Collection entries:
┌────────

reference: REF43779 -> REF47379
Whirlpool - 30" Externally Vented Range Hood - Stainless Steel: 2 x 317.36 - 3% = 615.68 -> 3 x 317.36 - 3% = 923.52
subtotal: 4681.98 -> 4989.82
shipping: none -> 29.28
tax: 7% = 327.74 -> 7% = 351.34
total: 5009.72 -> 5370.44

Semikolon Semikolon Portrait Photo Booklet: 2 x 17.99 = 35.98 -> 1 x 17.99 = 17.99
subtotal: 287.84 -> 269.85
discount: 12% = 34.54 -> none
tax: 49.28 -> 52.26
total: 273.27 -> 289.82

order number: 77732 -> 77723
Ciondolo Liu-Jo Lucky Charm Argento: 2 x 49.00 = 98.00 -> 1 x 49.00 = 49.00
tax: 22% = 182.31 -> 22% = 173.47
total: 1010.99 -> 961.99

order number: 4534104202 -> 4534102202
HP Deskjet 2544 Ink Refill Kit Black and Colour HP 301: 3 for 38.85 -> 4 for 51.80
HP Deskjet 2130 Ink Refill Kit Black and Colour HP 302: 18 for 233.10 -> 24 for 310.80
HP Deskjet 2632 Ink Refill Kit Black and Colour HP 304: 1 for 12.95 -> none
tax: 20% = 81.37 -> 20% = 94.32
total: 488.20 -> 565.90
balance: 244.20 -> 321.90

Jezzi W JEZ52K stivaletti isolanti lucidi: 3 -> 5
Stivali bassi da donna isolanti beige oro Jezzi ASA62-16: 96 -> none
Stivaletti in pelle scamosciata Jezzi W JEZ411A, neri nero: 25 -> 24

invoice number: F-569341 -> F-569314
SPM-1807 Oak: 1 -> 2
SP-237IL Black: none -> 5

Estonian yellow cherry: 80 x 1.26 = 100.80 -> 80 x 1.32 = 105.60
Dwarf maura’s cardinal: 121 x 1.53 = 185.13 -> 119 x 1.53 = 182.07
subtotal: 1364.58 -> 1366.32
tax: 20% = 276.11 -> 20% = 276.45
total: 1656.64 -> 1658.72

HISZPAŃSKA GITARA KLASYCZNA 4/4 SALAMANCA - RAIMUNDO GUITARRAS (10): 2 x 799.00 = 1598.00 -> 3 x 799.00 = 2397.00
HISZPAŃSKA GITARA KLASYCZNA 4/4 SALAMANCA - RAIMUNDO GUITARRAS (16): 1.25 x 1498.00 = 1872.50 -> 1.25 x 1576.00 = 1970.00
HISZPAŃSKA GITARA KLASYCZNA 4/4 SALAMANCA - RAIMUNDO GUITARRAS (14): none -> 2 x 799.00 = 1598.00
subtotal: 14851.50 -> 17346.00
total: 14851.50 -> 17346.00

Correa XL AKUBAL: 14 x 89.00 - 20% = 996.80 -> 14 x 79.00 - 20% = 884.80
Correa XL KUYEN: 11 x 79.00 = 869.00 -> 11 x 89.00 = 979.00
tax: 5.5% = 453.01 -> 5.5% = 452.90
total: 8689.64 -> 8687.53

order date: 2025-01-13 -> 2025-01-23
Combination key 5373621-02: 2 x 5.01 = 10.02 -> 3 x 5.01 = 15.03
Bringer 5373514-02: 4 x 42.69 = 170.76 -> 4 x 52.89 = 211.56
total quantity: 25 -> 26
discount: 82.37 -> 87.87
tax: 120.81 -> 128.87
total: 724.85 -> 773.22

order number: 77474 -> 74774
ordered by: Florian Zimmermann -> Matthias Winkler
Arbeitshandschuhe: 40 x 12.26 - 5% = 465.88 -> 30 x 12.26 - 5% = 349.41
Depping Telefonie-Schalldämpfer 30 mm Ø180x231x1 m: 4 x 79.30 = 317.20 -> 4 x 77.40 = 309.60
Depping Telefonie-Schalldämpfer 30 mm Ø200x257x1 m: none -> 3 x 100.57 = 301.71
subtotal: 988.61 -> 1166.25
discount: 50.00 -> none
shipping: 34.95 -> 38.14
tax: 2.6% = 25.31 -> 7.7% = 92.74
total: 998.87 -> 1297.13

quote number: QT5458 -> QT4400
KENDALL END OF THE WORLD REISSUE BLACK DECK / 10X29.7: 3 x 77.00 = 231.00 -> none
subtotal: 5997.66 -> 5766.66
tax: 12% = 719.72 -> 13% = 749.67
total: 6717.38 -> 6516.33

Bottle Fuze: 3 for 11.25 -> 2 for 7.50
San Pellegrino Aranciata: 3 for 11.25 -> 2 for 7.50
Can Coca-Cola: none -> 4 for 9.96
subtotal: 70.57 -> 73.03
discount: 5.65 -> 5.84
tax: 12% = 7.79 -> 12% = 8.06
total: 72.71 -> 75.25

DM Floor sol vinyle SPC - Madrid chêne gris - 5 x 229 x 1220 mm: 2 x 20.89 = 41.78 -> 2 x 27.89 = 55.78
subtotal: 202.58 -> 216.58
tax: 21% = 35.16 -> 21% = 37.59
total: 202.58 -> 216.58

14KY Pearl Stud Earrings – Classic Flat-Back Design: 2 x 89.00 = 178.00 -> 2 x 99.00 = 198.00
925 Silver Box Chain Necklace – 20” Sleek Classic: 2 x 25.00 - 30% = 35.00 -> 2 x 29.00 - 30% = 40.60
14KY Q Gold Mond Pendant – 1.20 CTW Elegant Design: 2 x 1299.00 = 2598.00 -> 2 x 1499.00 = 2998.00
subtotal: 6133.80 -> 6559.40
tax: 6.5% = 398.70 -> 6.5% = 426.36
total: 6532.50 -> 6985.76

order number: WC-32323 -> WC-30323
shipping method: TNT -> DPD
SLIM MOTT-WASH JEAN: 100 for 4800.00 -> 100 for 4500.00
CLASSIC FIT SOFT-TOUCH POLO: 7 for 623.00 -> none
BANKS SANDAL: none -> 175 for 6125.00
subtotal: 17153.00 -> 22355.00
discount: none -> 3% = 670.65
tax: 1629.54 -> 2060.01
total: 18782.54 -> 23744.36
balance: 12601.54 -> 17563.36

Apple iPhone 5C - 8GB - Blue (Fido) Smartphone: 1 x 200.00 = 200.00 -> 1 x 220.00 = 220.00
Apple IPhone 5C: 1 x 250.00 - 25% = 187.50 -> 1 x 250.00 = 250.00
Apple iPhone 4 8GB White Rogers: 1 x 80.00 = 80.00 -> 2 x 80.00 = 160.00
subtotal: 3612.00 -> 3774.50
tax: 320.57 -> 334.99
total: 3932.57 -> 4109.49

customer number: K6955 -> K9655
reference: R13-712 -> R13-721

└────────

**TASK TO COMPLETE**
Considering only lines that contain the word "Correa", say how many there are in the data, with no other text.

**RESPONSE TO THE EXERCISE**
2